Problems after 2014 Upgrade

This support forum board is for support questions relating to Nagios XI, our flagship commercial network monitoring solution.
User avatar
arnab.roy
Posts: 354
Joined: Sat Apr 30, 2011 10:24 am

Problems after 2014 Upgrade

Post by arnab.roy »

Hi Support,

Since the upgrade we are having major problems

Nagios is no longer processing external commands i.e. we are not being able to process snmp traps etc.

We are also seeing these messages

Jul 24 21:21:33 karma nagios: wproc: Core Worker 10396: job 41 (pid=13272) timed out. Killing it
Jul 24 21:21:33 karma nagios: wproc: Core Worker 10396: kill(-13272, SIGKILL) failed: Operation not permitted
Jul 24 21:21:34 karma nagios: wproc: Core Worker 10394: job 41 (pid=13286) timed out. Killing it
Jul 24 21:21:34 karma nagios: wproc: Core Worker 10394: kill(-13286, SIGKILL) failed: Operation not permitted


Whenever a trap comes in we see this in the error log

karma nagios: Error: External command failed -> PROCESS_SERVICE_CHECK_RESULT;wmin-aruba;SNMP Traps;0; 07 DE 07 18 14 19 0C 00 2B 00 00 10.100.119.25 2C 54 CF E5 BB 13 00 24 6C 57 E2 F0 WMIN-RAP2-ISLS 0 0 4 / wlsxTrapTime (OCTETSTR):07 DE 07 18 14 19 0C 00 2B 00 00 wlsxTrapUserIpAddress.0 (IPADDR):10.100.119.25 wlsxTrapUserPhyAddress.0 (OCTETSTR):2C 54 CF E5 BB 13 wlsxTrapAPBSSID.0 (OCTETSTR):00 24 6C 57 E2 F0 wlsxTrapAPName.0 (OCTETSTR):WMIN-RAP2-ISLS wlsxTrapCardSlot.0 (INTEGER32):0 wlsxTrapPortNumber.0 (INTEGER32):0 wlsxTrapUserAttributeChangeType.0 (INTEGER):4

Can we have some urgent feedback, otherwise might need to perform a rollback.

Many Thanks
Arnab
User avatar
lmiltchev
Bugs find me
Posts: 13589
Joined: Mon May 23, 2011 12:15 pm

Re: Problems after 2014 Upgrade

Post by lmiltchev »

Were you able to actually complete the upgrade successfully? What is the output of the following commands?

Code: Select all

/usr/local/nagios/bin/nagios | head -2
/usr/local/nagios/bin/ndo2db | head -2
Do you have any config errors?
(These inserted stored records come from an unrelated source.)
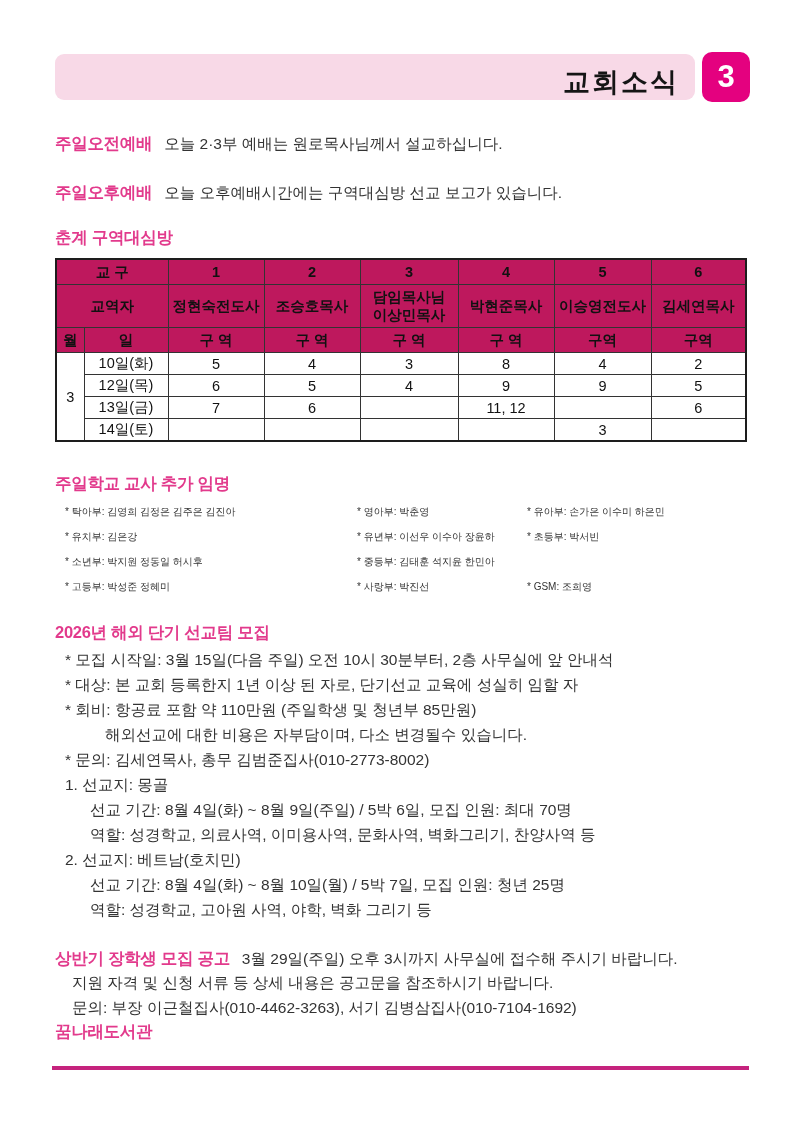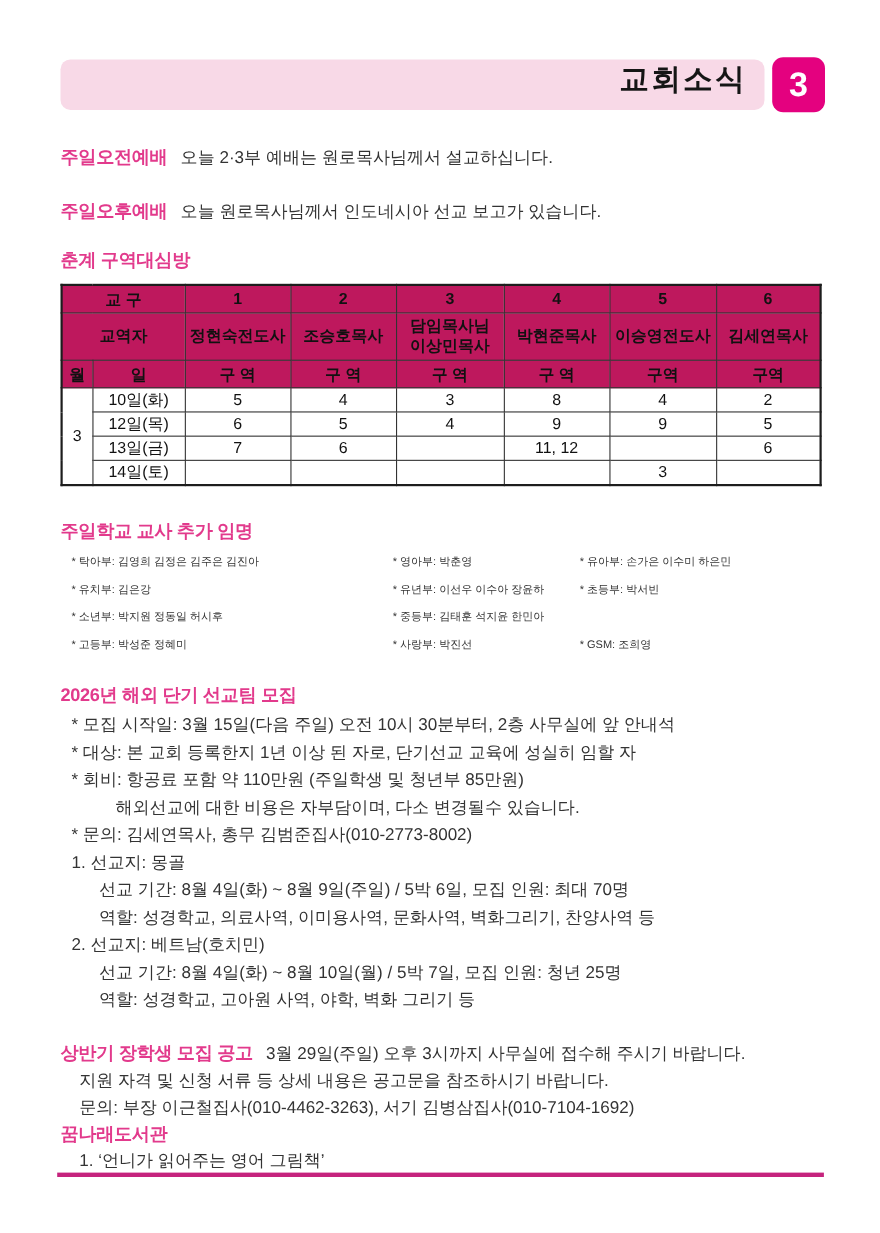--- a/index.html
+++ b/index.html
@@ -6,21 +6,21 @@
   .page {
     position:relative; width:800px; height:1121px; background:#ffffff;
     font-family:"Liberation Sans", sans-serif; color:#333333; overflow:hidden;
   }
   .content { padding:0 50px 0 55px; }
 
   
   .header-row { display:flex; align-items:flex-start; padding-top:52px; }
   .header-bar {
     background:#f8d9e7; border-radius:9px; height:46px; flex:1; margin-top:2px;
-    display:flex; align-items:flex-start; justify-content:flex-end; padding-right:16px;
+    display:flex; align-items:flex-end; justify-content:flex-end; padding-right:16px;
   }
   .header-title {
     font-family:"Liberation Serif", serif; font-size:27px; font-weight:600;
     color:#151515; letter-spacing:2px;
   }
   .page-badge {
     width:48px; height:50px; margin-left:7px; background:#e4017f; border-radius:10px;
     color:#ffffff; font-size:31px; font-weight:700;
     display:flex; align-items:center; justify-content:center;
   }
@@ -77,21 +77,21 @@
         <span class="header-title">교회소식</span>
       </div>
       <div class="page-badge">3</div>
     </div>
 
     <div class="sec m-morning">
       <span class="sec-label">주일오전예배</span><span class="inline-text">오늘 2·3부 예배는 원로목사님께서 설교하십니다.</span>
     </div>
 
     <div class="sec m-afternoon">
-      <span class="sec-label">주일오후예배</span><span class="inline-text">오늘 원로목사님께서 인도네시아 선교 보고가 있습니다.</span>
+      <span class="sec-label">주일오후예배</span><span class="inline-text">오늘 오후예배시간에는 구역대심방 선교 보고가 있습니다.</span>
     </div>
 
     <div class="sec m-visit">
       <span class="sec-label">춘계 구역대심방</span>
     </div>
 
     <table class="visit">
       <colgroup>
         <col style="width:28px">
           <col style="width:84px">
@@ -218,20 +218,17 @@
       <span class="sec-label">상반기 장학생 모집 공고</span><span class="inline-text">3월 29일(주일) 오후 3시까지 사무실에 접수해 주시기 바랍니다.</span>
     </div>
     <div>
       <div class="line ind-t">지원 자격 및 신청 서류 등 상세 내용은 공고문을 참조하시기 바랍니다.</div>
       <div class="line ind-t">문의: 부장 이근철집사(010-4462-3263), 서기 김병삼집사(010-7104-1692)</div>
     </div>
 
     <div class="sec m-library">
       <span class="sec-label">꿈나래도서관</span>
     </div>
-    <div>
-      <div class="line ind-t">1. ‘언니가 읽어주는 영어 그림책’</div>
-    </div>
 
   </div>
 
   <div class="bottom-rule"></div>
 </div>
 
 </body></html>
Are you using mod gearman or mk livestatus?
Be sure to check out our Knowledgebase for helpful articles and solutions!
User avatar
snapon_admin
Posts: 952
Joined: Mon Jun 10, 2013 10:39 am
Location: Kenosha, WI
Contact:

Re: Problems after 2014 Upgrade

Post by snapon_admin »

I would also check:

Code: Select all

service snmptrapd status
service snmptt status
Your post made me realize we haven't received any traps in awhile so I checked these 2 things on our server and snmptt wasn't running. I started it and traps started streaming in. Not sure why it was stopped, but judging by the last time we received a trap it was right around the time we did the 2014 upgrade. Not sure if it's related or not, or even the same issue you're having, but I figured I'd throw in my 2 cents.
sreinhardt
-fno-stack-protector
Posts: 4366
Joined: Mon Nov 19, 2012 12:10 pm

Re: Problems after 2014 Upgrade

Post by sreinhardt »

XI upgrades should not effect running services other than mysql, postgres, httpd, iptables, selinux, nagios, npcd, and probably mrtg. There really should be nothing to do with snmptt, snmptrapd, or snmpd, especially since we consider that separate integration. However I do find it interesting that you both report this seeming to be around update time.
Nagios-Plugins maintainer exclusively, unless you have other C language bugs with open-source nagios projects, then I am happy to help! Please pm or use other communication to alert me to issues as I no longer track the forum.
User avatar
arnab.roy
Posts: 354
Joined: Sat Apr 30, 2011 10:24 am

Re: Problems after 2014 Upgrade

Post by arnab.roy »

hi output is

Nagios Core 4.0.7

Ndo2db 2.0.0

It did throw up some errors for the nagios config i went in and cleaned up the core config then ran the upgrade. We are not using gearman or mkstatus , but we use nrdp and nsca. The problem we are observing is i think writing to nagios cmd. Because thats where the snmptrahandling.py scripts writes into.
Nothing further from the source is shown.